-- Task prompt --
Repeat the entries below word for word, though any picture in them should be dropped.

-- Data --
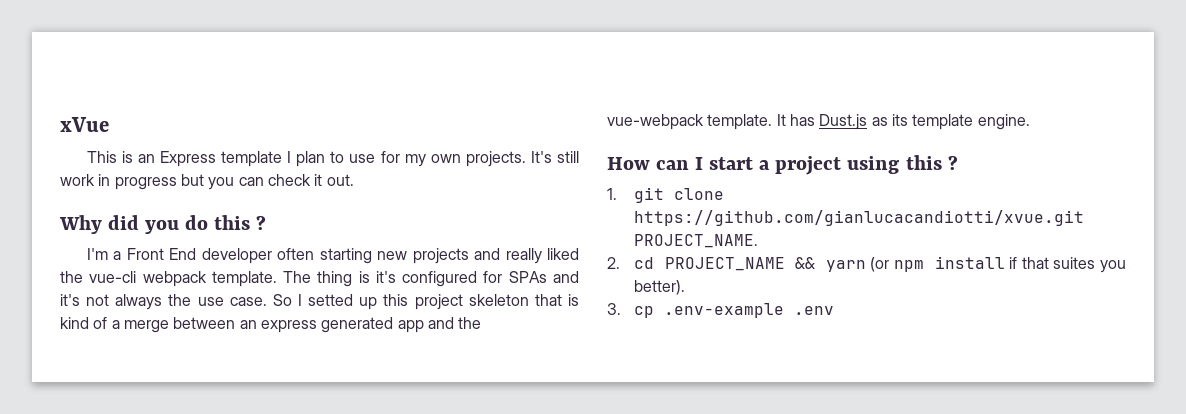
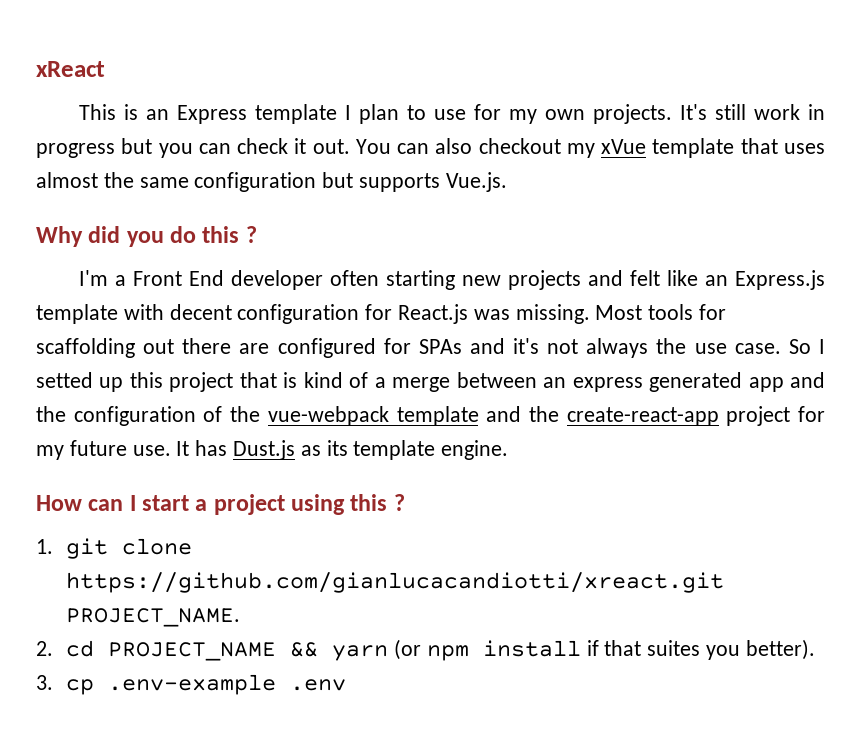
- xVue
+ xReact
+ You can also checkout my xVue template that uses almost the same configuration but supports Vue.js.
- I'm a Front End developer often starting new projects and really liked the vue-cli webpack template. The thing is it's configured for SPAs and it's not always the use case.
+ I'm a Front End developer often starting new projects and felt like an Express.js template with decent configuration for React.js was missing. Most tools for scaffolding out there are configured for SPAs and it's not always the use case.
- So I setted up this project skeleton that is kind of a merge between an express generated app and the vue-webpack template.
+ So I setted up this project that is kind of a merge between an express generated app and the configuration of the vue-webpack template and the create-react-app project for my future use.
- 1. git clone https://github.com/gianlucacandiotti/xvue.git PROJECT_NAME.
+ 1. git clone https://github.com/gianlucacandiotti/xreact.git PROJECT_NAME.

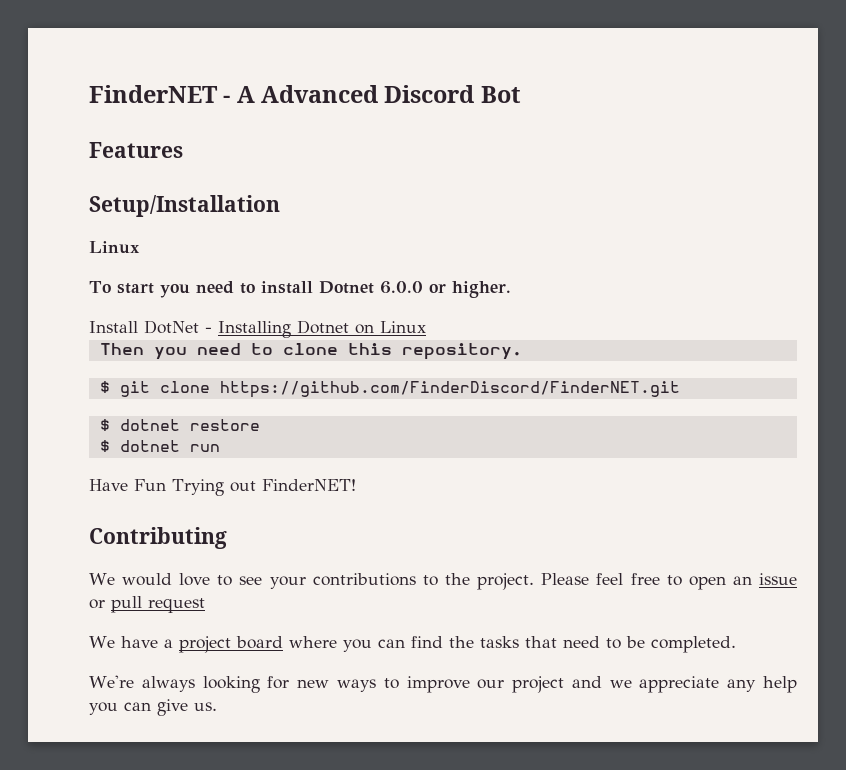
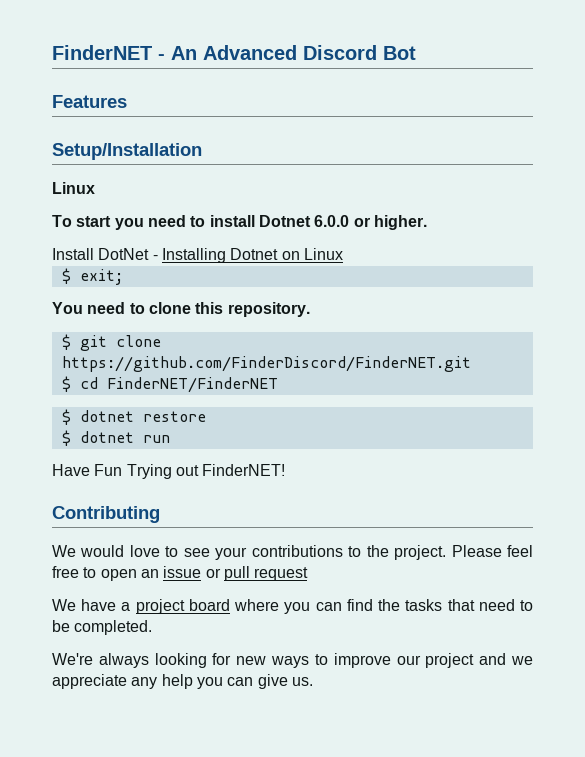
- FinderNET - A Advanced Discord Bot
+ FinderNET - An Advanced Discord Bot
- Then you need to clone this repository.
+ $ exit;
+ You need to clone this repository.
+ $ cd FinderNET/FinderNET

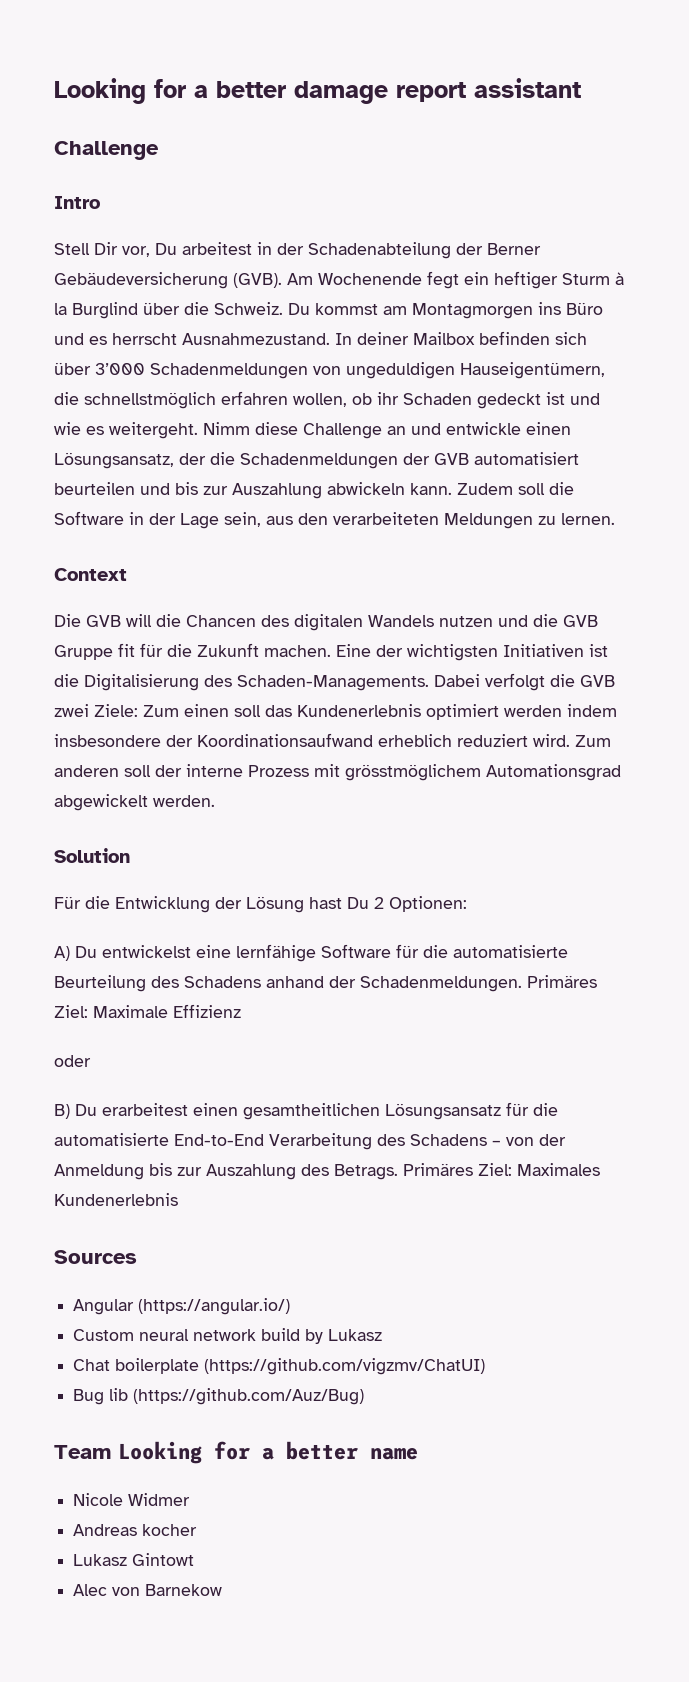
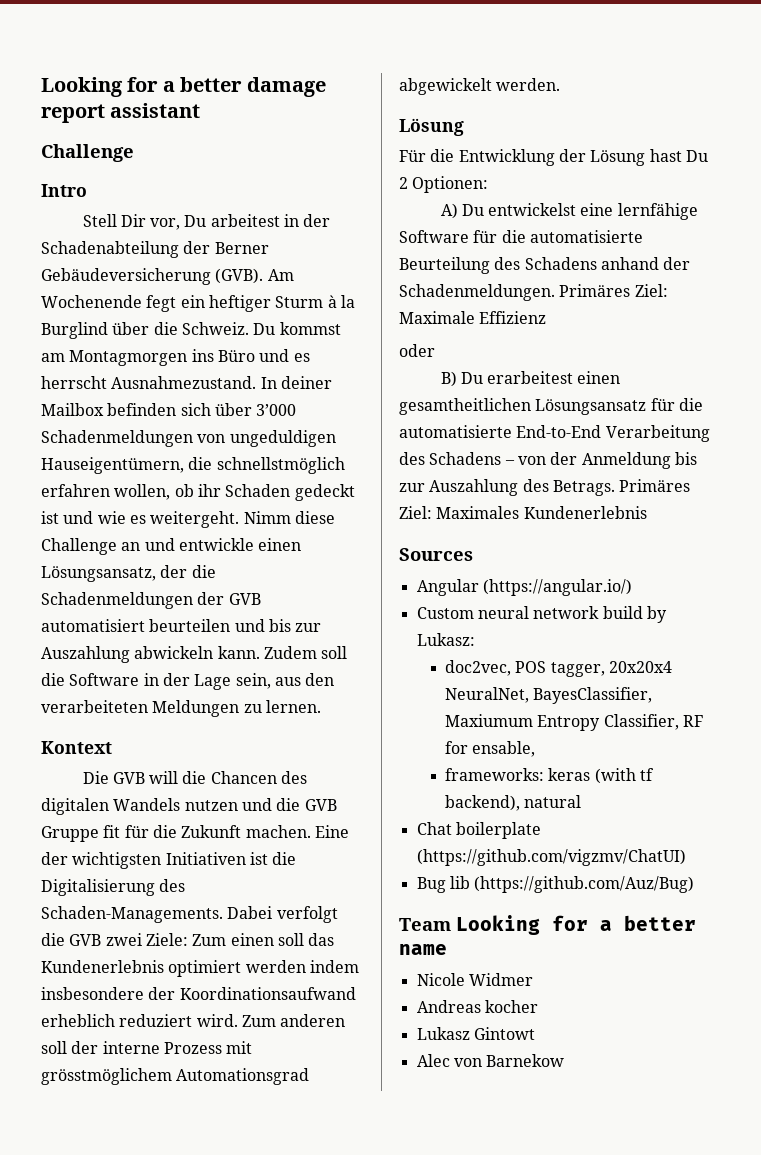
- Context
+ Kontext
  Zum anderen soll der interne Prozess mit grösstmöglichem Automationsgrad abgewickelt werden.
- Solution
+ Lösung
- Custom neural network build by Lukasz
+ Custom neural network build by Lukasz:
+ doc2vec, POS tagger, 20x20x4 NeuralNet, BayesClassifier, Maxiumum Entropy Classifier, RF for ensable,
+ frameworks: keras (with tf backend), natural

-- Exercise solution --
- xVue
+ xReact
+ You can also checkout my xVue template that uses almost the same configuration but supports Vue.js.
- I'm a Front End developer often starting new projects and really liked the vue-cli webpack template. The thing is it's configured for SPAs and it's not always the use case.
+ I'm a Front End developer often starting new projects and felt like an Express.js template with decent configuration for React.js was missing. Most tools for scaffolding out there are configured for SPAs and it's not always the use case.
- So I setted up this project skeleton that is kind of a merge between an express generated app and the vue-webpack template.
+ So I setted up this project that is kind of a merge between an express generated app and the configuration of the vue-webpack template and the create-react-app project for my future use.
- 1. git clone https://github.com/gianlucacandiotti/xvue.git PROJECT_NAME.
+ 1. git clone https://github.com/gianlucacandiotti/xreact.git PROJECT_NAME.

- FinderNET - A Advanced Discord Bot
+ FinderNET - An Advanced Discord Bot
- Then you need to clone this repository.
+ $ exit;
+ You need to clone this repository.
+ $ cd FinderNET/FinderNET

- Context
+ Kontext
  Zum anderen soll der interne Prozess mit grösstmöglichem Automationsgrad abgewickelt werden.
- Solution
+ Lösung
- Custom neural network build by Lukasz
+ Custom neural network build by Lukasz:
+ doc2vec, POS tagger, 20x20x4 NeuralNet, BayesClassifier, Maxiumum Entropy Classifier, RF for ensable,
+ frameworks: keras (with tf backend), natural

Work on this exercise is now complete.